PROBLEM TO WORK ON »
Each line of the data must reappear exactly in your answer, with no images included.

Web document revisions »
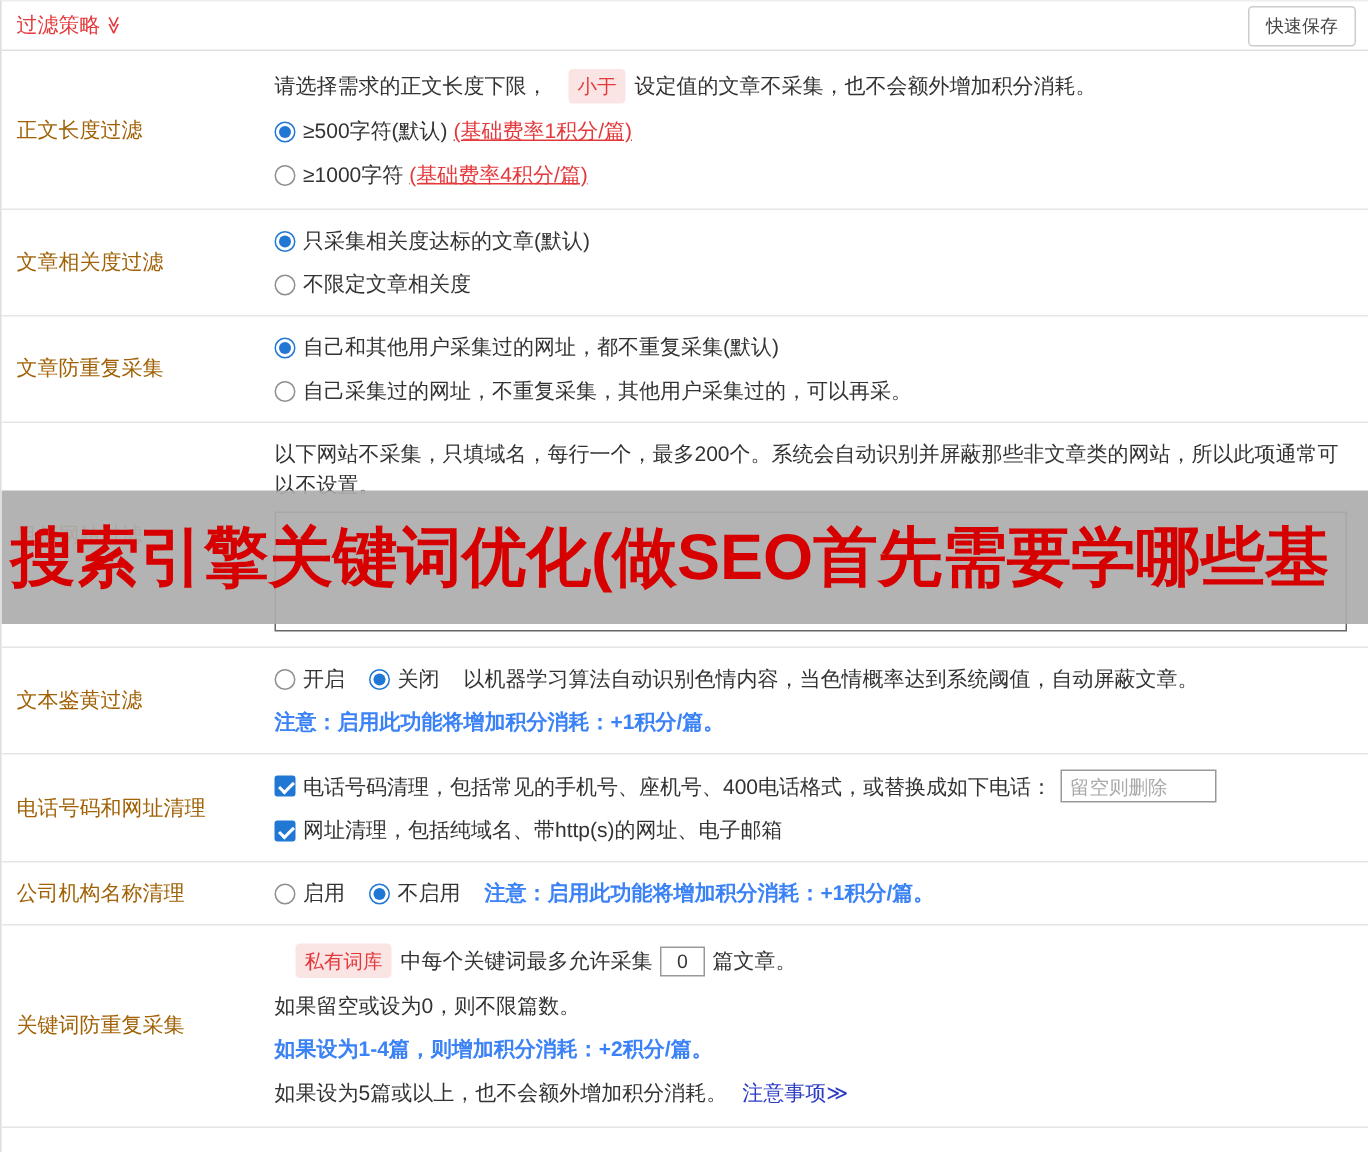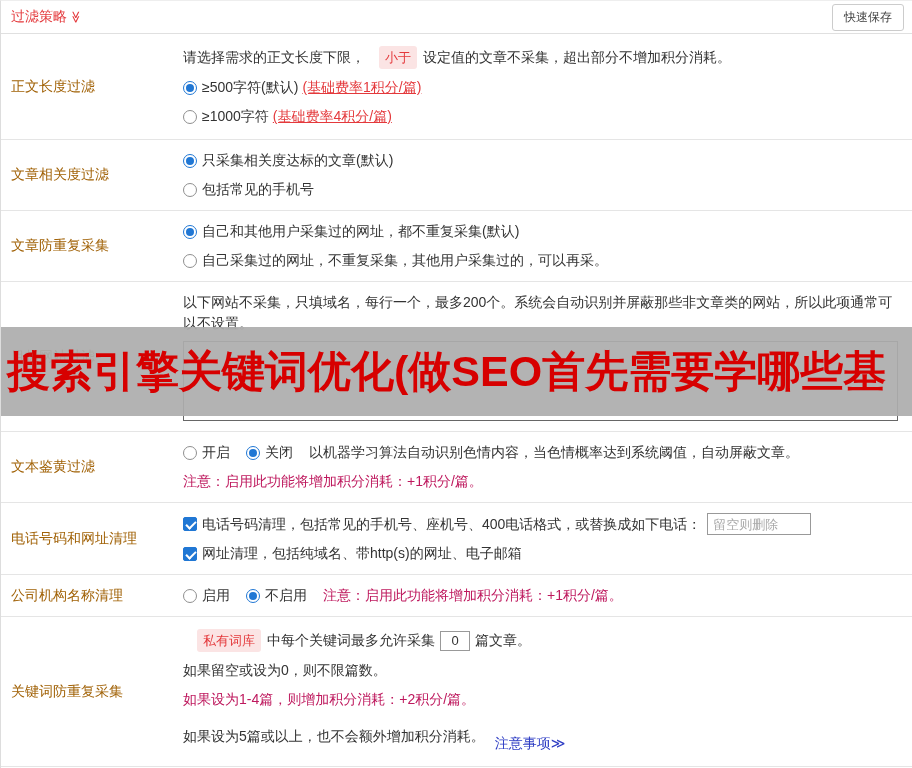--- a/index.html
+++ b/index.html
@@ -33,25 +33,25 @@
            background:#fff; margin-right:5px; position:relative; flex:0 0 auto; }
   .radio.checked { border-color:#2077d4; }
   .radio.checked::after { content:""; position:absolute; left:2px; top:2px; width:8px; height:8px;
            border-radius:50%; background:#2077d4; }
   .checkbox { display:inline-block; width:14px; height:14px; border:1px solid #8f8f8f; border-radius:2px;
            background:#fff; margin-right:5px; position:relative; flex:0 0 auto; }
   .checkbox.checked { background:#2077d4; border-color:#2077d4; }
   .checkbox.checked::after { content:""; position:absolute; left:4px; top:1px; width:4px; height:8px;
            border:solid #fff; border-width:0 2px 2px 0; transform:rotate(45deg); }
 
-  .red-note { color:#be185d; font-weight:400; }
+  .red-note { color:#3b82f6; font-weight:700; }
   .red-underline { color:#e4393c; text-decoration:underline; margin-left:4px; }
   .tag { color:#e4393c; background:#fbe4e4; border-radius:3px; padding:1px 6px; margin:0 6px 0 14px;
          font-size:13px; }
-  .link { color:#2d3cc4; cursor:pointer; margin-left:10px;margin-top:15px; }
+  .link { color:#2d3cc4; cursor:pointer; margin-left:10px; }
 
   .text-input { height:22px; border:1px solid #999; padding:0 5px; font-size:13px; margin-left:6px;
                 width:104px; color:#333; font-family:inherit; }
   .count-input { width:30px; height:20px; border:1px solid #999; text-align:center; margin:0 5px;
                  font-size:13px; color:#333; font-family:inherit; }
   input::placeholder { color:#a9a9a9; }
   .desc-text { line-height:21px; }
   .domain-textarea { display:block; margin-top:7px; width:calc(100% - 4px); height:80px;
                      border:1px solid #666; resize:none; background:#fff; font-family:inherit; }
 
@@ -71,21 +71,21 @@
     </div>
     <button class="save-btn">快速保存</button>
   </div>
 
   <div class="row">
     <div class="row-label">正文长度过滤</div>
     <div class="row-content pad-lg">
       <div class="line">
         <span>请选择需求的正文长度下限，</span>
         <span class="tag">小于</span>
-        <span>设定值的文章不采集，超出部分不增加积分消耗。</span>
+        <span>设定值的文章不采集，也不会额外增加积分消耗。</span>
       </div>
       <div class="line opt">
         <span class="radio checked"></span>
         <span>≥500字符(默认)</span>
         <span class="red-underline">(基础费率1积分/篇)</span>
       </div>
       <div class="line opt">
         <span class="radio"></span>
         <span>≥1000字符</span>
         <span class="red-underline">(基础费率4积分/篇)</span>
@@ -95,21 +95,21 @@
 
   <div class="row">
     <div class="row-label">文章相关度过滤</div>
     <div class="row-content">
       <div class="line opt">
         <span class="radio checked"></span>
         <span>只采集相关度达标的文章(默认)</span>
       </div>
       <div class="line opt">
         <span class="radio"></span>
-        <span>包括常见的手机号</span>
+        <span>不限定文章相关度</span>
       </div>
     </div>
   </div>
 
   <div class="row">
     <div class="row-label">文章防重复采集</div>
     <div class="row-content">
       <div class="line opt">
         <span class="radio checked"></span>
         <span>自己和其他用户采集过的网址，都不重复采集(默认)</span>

ANSWER TO THIS PROBLEM »
--- a/index.html
+++ b/index.html
@@ -33,25 +33,25 @@
            background:#fff; margin-right:5px; position:relative; flex:0 0 auto; }
   .radio.checked { border-color:#2077d4; }
   .radio.checked::after { content:""; position:absolute; left:2px; top:2px; width:8px; height:8px;
            border-radius:50%; background:#2077d4; }
   .checkbox { display:inline-block; width:14px; height:14px; border:1px solid #8f8f8f; border-radius:2px;
            background:#fff; margin-right:5px; position:relative; flex:0 0 auto; }
   .checkbox.checked { background:#2077d4; border-color:#2077d4; }
   .checkbox.checked::after { content:""; position:absolute; left:4px; top:1px; width:4px; height:8px;
            border:solid #fff; border-width:0 2px 2px 0; transform:rotate(45deg); }
 
-  .red-note { color:#be185d; font-weight:400; }
+  .red-note { color:#3b82f6; font-weight:700; }
   .red-underline { color:#e4393c; text-decoration:underline; margin-left:4px; }
   .tag { color:#e4393c; background:#fbe4e4; border-radius:3px; padding:1px 6px; margin:0 6px 0 14px;
          font-size:13px; }
-  .link { color:#2d3cc4; cursor:pointer; margin-left:10px;margin-top:15px; }
+  .link { color:#2d3cc4; cursor:pointer; margin-left:10px; }
 
   .text-input { height:22px; border:1px solid #999; padding:0 5px; font-size:13px; margin-left:6px;
                 width:104px; color:#333; font-family:inherit; }
   .count-input { width:30px; height:20px; border:1px solid #999; text-align:center; margin:0 5px;
                  font-size:13px; color:#333; font-family:inherit; }
   input::placeholder { color:#a9a9a9; }
   .desc-text { line-height:21px; }
   .domain-textarea { display:block; margin-top:7px; width:calc(100% - 4px); height:80px;
                      border:1px solid #666; resize:none; background:#fff; font-family:inherit; }
 
@@ -71,21 +71,21 @@
     </div>
     <button class="save-btn">快速保存</button>
   </div>
 
   <div class="row">
     <div class="row-label">正文长度过滤</div>
     <div class="row-content pad-lg">
       <div class="line">
         <span>请选择需求的正文长度下限，</span>
         <span class="tag">小于</span>
-        <span>设定值的文章不采集，超出部分不增加积分消耗。</span>
+        <span>设定值的文章不采集，也不会额外增加积分消耗。</span>
       </div>
       <div class="line opt">
         <span class="radio checked"></span>
         <span>≥500字符(默认)</span>
         <span class="red-underline">(基础费率1积分/篇)</span>
       </div>
       <div class="line opt">
         <span class="radio"></span>
         <span>≥1000字符</span>
         <span class="red-underline">(基础费率4积分/篇)</span>
@@ -95,21 +95,21 @@
 
   <div class="row">
     <div class="row-label">文章相关度过滤</div>
     <div class="row-content">
       <div class="line opt">
         <span class="radio checked"></span>
         <span>只采集相关度达标的文章(默认)</span>
       </div>
       <div class="line opt">
         <span class="radio"></span>
-        <span>包括常见的手机号</span>
+        <span>不限定文章相关度</span>
       </div>
     </div>
   </div>
 
   <div class="row">
     <div class="row-label">文章防重复采集</div>
     <div class="row-content">
       <div class="line opt">
         <span class="radio checked"></span>
         <span>自己和其他用户采集过的网址，都不重复采集(默认)</span>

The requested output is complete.